Mitigation approaches are widely applied to compensate for environmental damages caused by human activities such as infrastructure development, mining and energy extraction. Classic mitigation programs focus on biodiversity or habitats. As such, offsets can be placed anywhere within a similar biogeographic range. However, most regulations that establish impact assessments and implementation of the mitigation hierarchy were designed, at least in part, to protect the provision of ecosystem services, the benefits people derive from nature. It is surprising, then, that the standard mitigation hierarchy does not explicitly include the flow of ecosystem services and the identity, location of, and impacts on people such regulations were, in part, designed to safeguard.
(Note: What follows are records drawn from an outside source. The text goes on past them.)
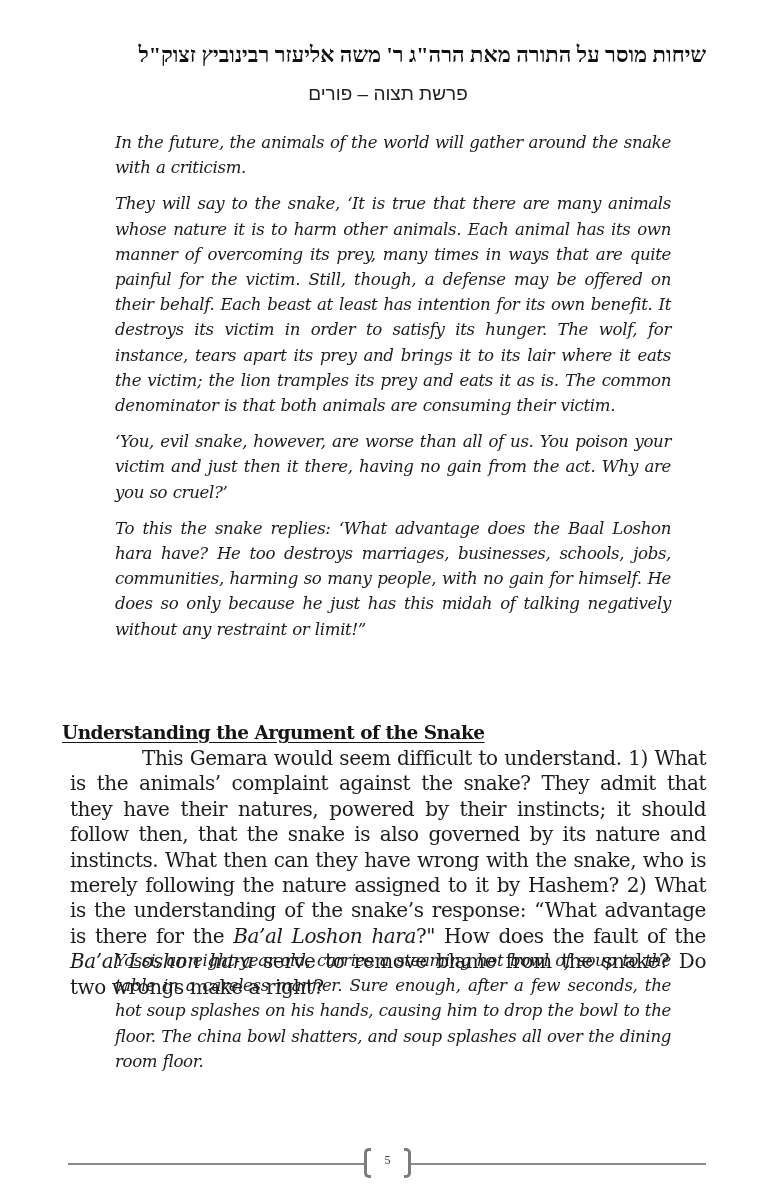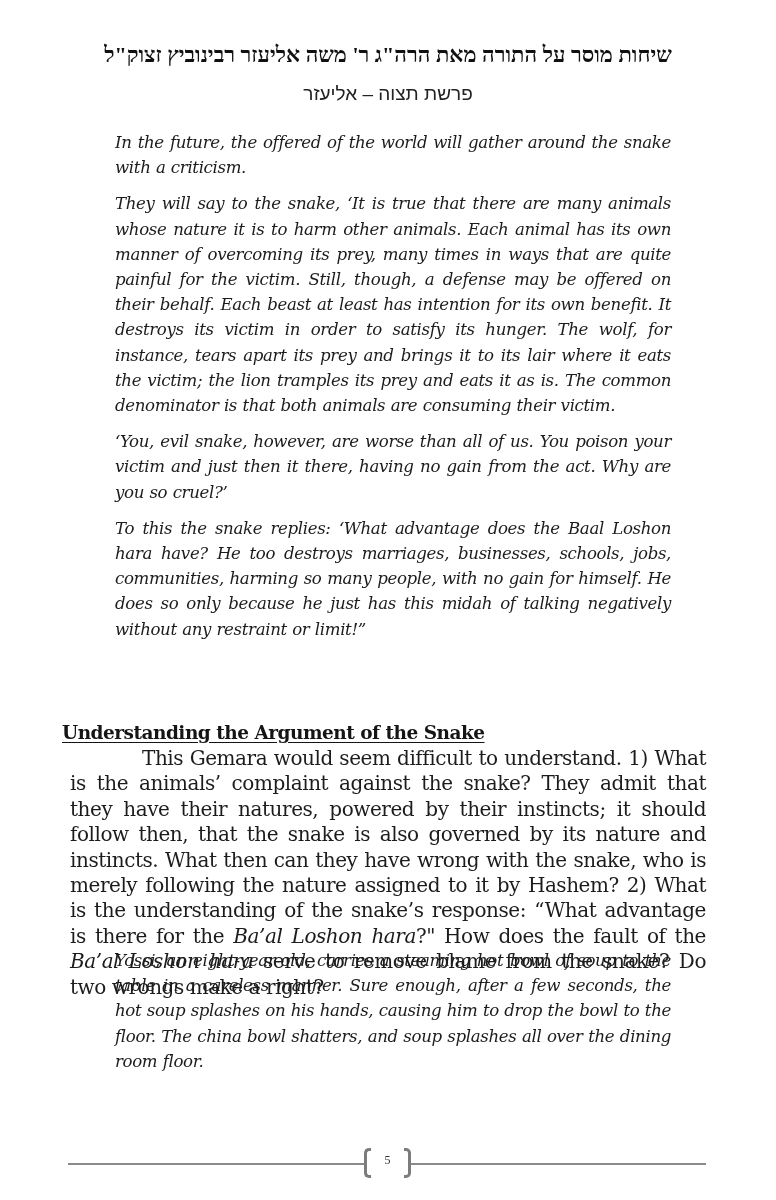--- a/index.html
+++ b/index.html
@@ -18,21 +18,20 @@
   .page {
     position: absolute;
     left: 0; top: 0;
     width: 776px; height: 1200px;
   }
   .hdr-title {
     position: absolute;
     top: 40px;
     left: 70px;
     width: 636px;
-    text-align: center;
     direction: rtl;
     font-family: "Liberation Serif", "DejaVu Serif", serif;
     font-weight: bold;
     font-size: 22px;
     line-height: 30px;
     color: #111;
   }
   .hdr-sub {
     position: absolute;
     top: 80px;
@@ -145,24 +144,24 @@
     font-size: 12px;
     color: #333;
   }
 </style>
 </head>
 <body>
 
 <div class="page">
 
   <div class="hdr-title">שיחות מוסר על התורה מאת הרה"ג ר' משה אליעזר רבינוביץ זצוק"ל</div>
-  <div class="hdr-sub">פרשת תצוה – אליעזר</div>
+  <div class="hdr-sub">פרשת תצוה – פורים</div>
 
   <div class="quote-block q1">
-    <p>In the future, the offered of the world will gather around the snake with a criticism.</p>
+    <p>In the future, the animals of the world will gather around the snake with a criticism.</p>
     <p>They will say to the snake, ‘It is true that there are many animals whose nature it is to harm other animals. Each animal has its own manner of overcoming its prey, many times in ways that are quite painful for the victim. Still, though, a defense may be offered on their behalf. Each beast at least has intention for its own benefit. It destroys its victim in order to satisfy its hunger. The wolf, for instance, tears apart its prey and brings it to its lair where it eats the victim; the lion tramples its prey and eats it as is. The common denominator is that both animals are consuming their victim.</p>
     <p>‘You, evil snake, however, are worse than all of us. You poison your victim and just then it there, having no gain from the act. Why are you so cruel?’</p>
     <p>To this the snake replies: ‘What advantage does the Baal Loshon hara have? He too destroys marriages, businesses, schools, jobs, communities, harming so many people, with no gain for himself. He does so only because he just has this midah of talking negatively without any restraint or limit!”</p>
   </div>
 
   <div class="section-heading">Understanding the Argument of the Snake</div>
 
   <p class="body-para"><span>This Gemara would seem difficult to understand. 1) What is the animals’ complaint against the snake? They admit that they have their natures, powered by their instincts; it should follow then, that the snake is also governed by its nature and instincts. What then can they have wrong with the snake, who is merely following the nature assigned to it by Hashem?  2) What is the understanding of the snake’s response: “What advantage is there for the </span><em>Ba’al Loshon hara</em><span>?" How does the fault of the </span><em>Ba’al Loshon hara</em><span> serve to remove blame from the snake? Do two wrongs make a right?</span></p>
 
   <div class="quote-block q2">

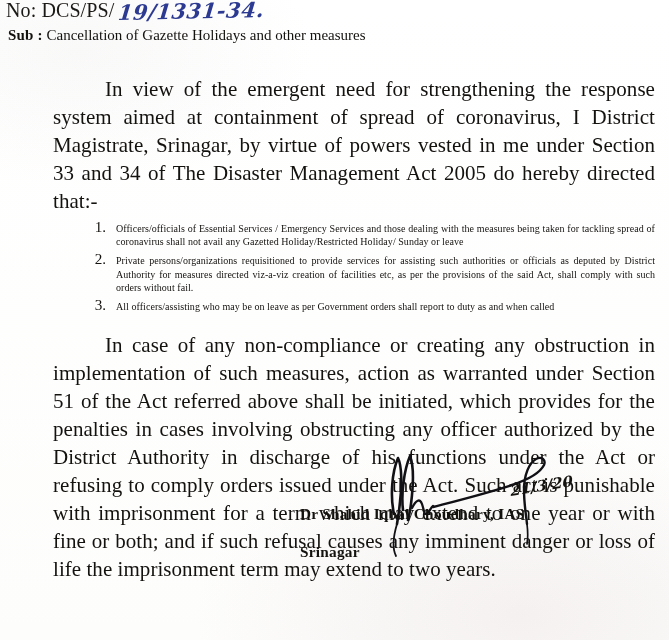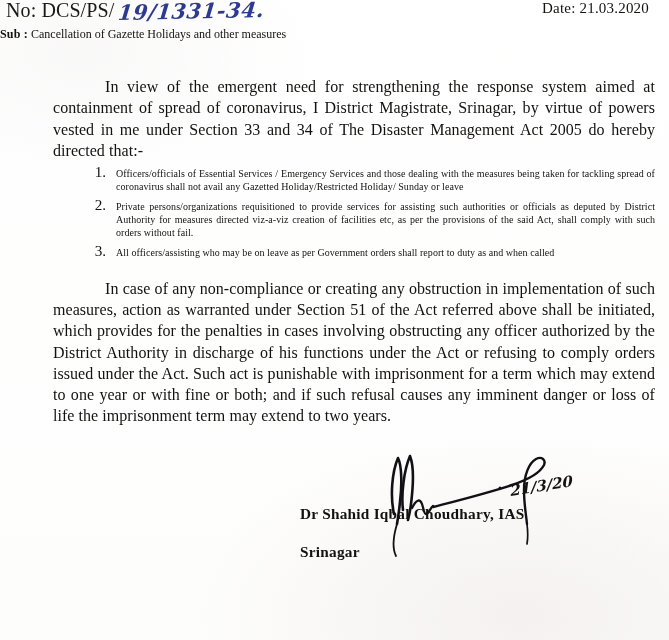--- a/index.html
+++ b/index.html
@@ -66,40 +66,40 @@
     right: 20px;
     top: 3px;
     font-size: 15px;
     letter-spacing: .2px;
     white-space: nowrap;
   }
 
   
   .subject {
     position: absolute;
-    left: 0;
+    left: 8px;
     top: 27px;
-    font-size: 12px;
+    font-size: 15px;
     white-space: nowrap;
   }
   .subject b {
     font-weight: 700;
     letter-spacing: .2px;
   }
 
   
   .body {
     position: absolute;
     left: 53px;
     top: 76px;
     width: 602px;
   }
   p.para {
     margin: 0;
-    font-size: 16px;
+    font-size: 21px;
     line-height: 1.33;
     text-align: justify;
     text-justify: inter-word;
     text-indent: 52px;
     letter-spacing: .05px;
   }
   p.para.last {
     margin-top: 19px;
   }
   ol.clauses {
@@ -163,21 +163,20 @@
 </head>
 <body>
 
 <div class="page">
 
   <div class="header">
     <div class="ref-line">
       <span class="ref-label">No: DCS/PS/</span>
       <span class="ref-hand">19/1331-34.</span>
     </div>
-    <div class="date-line">Date: 21.03.2020</div>
   </div>
 
   <div class="subject">
     <b>Sub :</b>
     <span>Cancellation of Gazette Holidays  and other measures</span>
   </div>
 
   <div class="body">
     <p class="para">In view of the emergent need for strengthening the response system aimed at containment of spread of coronavirus, I District Magistrate, Srinagar, by virtue of powers vested in me under Section 33 and 34  of The Disaster Management Act 2005 do hereby directed that:-</p>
In the United States, failure to include ecosystem services explicitly in impact assessments and mitigation requirements has led to Clean Water Act decisions that have unintentionally redistributed wetland services (e.g., fish for food, flood mitigation, etc.) away from urban poor to areas with significantly lower population densities. Here we extend the standard mitigation process to include spatially explicit mapping and modeling of ecosystems service flows, and consider the policy and social equity implications of this approach. 

Results/Conclusions

We developed the concept of “ecosystem servicesheds” for population centers in the Cesar Department, Colombia. These servicesheds identify the area within which mitigation actions will return the same benefits to the same people. We used a simple, multi-ecosystem service assessment tool, InVEST to estimate proposed mine permit impacts and to what extent mitigation through restoration activities, targeted in priority areas for corridors, can redress the nutrient cycling and erosion damages from possible coal mine expansion within each serviceshed.  We show that mitigation is unlikely to compensate for all ecosystem service impacts within most servicesheds, suggesting that regulations will need to be more prohibitive if negative effects are to be avoided. This case demonstrates the need for broader inclusion of ecosystem services in the mitigation hierarchy, with an explicit focus on beneficiaries.